You write in your rebuttal that in Cuba “free elections are non-
existent”. I was the first Canadian to have spent a great deal of time
in Cuba during the elections in order to write a full detailed book on
the political system based on my studies and own observations. When
this book was published in 1999, all of the mainstream media including
your predecessors ignored it, as you have ignored all other
testimonies and letters that I have written on the subject. Do you not
owe it to your readers to allow them to get to know the other side of
the story, how elections take place on the island?
It has also come to my attention, that the National Post has included
in the last lines of paragraph four of the Cuban Ambassador’s note the
sentence “the U. S. govern Trudeaupian ment regarding terrorism
(sic)”. This phrase was never in the original message, nor was it
included in the copy you sent to the Cuban embassy for acceptance.
There was even an obvious error with regards to the word “government”.

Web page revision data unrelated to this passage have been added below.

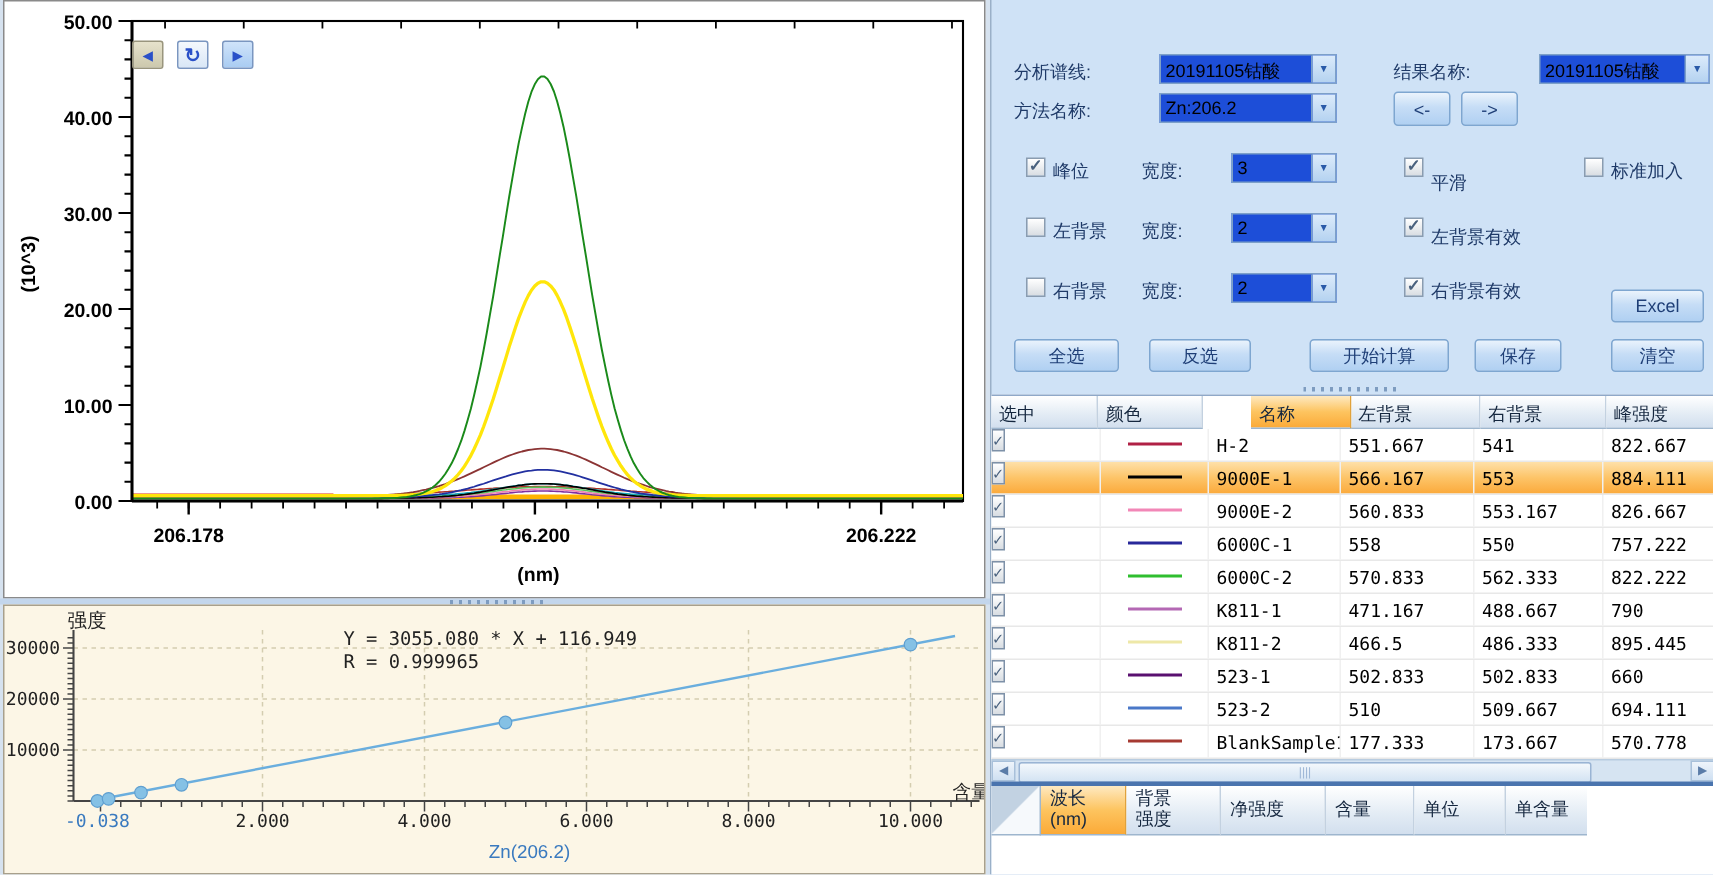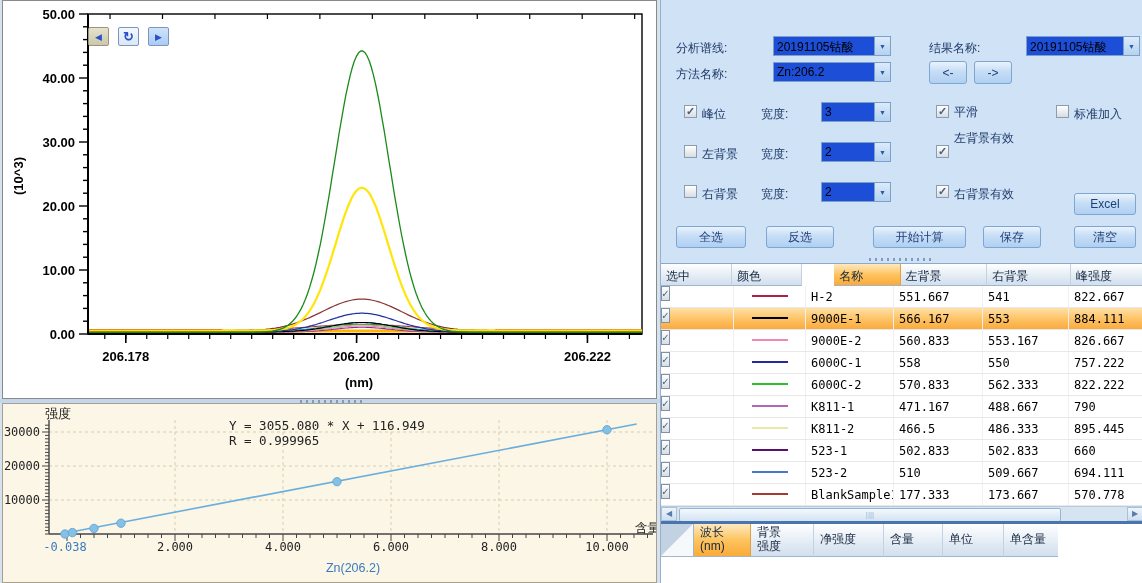--- a/index.html
+++ b/index.html
@@ -320,33 +320,33 @@
     <button class="btn" style="left:313px;top:61px;width:38px;height:23px;">-&gt;</button>
 
     <span class="cb checked" style="left:23px;top:105px;"></span>
     <div class="flabel" style="left:41px;top:106px;">峰位</div>
     <div class="flabel" style="left:100px;top:106px;">宽度:</div>
     <div class="combo" style="left:160px;top:102px;width:70px;">
       <span class="combo-text">3</span>
       <span class="combo-btn">▼</span>
     </div>
     <span class="cb checked" style="left:275px;top:105px;"></span>
-    <div class="flabel" style="left:293px;top:104px;">平滑</div>
+    <div class="flabel" style="left:293px;top:114px;">平滑</div>
     <span class="cb" style="left:395px;top:105px;"></span>
     <div class="flabel" style="left:413px;top:106px;">标准加入</div>
 
     <span class="cb" style="left:23px;top:145px;"></span>
     <div class="flabel" style="left:41px;top:146px;">左背景</div>
     <div class="flabel" style="left:100px;top:146px;">宽度:</div>
     <div class="combo" style="left:160px;top:142px;width:70px;">
       <span class="combo-text">2</span>
       <span class="combo-btn">▼</span>
     </div>
     <span class="cb checked" style="left:275px;top:145px;"></span>
-    <div class="flabel" style="left:293px;top:130px;">左背景有效</div>
+    <div class="flabel" style="left:293px;top:150px;">左背景有效</div>
 
     <span class="cb" style="left:23px;top:185px;"></span>
     <div class="flabel" style="left:41px;top:186px;">右背景</div>
     <div class="flabel" style="left:100px;top:186px;">宽度:</div>
     <div class="combo" style="left:160px;top:182px;width:70px;">
       <span class="combo-text">2</span>
       <span class="combo-btn">▼</span>
     </div>
     <span class="cb checked" style="left:275px;top:185px;"></span>
     <div class="flabel" style="left:293px;top:186px;">右背景有效</div>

Does this amount to an attempt to link the Cuban government with a
slanderous statement regarding Pierre-Elliot Trudeau? You will recall
that Trudeau at least had the guts to go to Cuba and recognize the
Cuban reality and thus hail it. Do you not owe it to your readers to
be far more professional in your journalism? Please let your readers
know through this letter that the Cuban government and people have the
greatest respect for Trudeau regarding his position and stance on Cuba.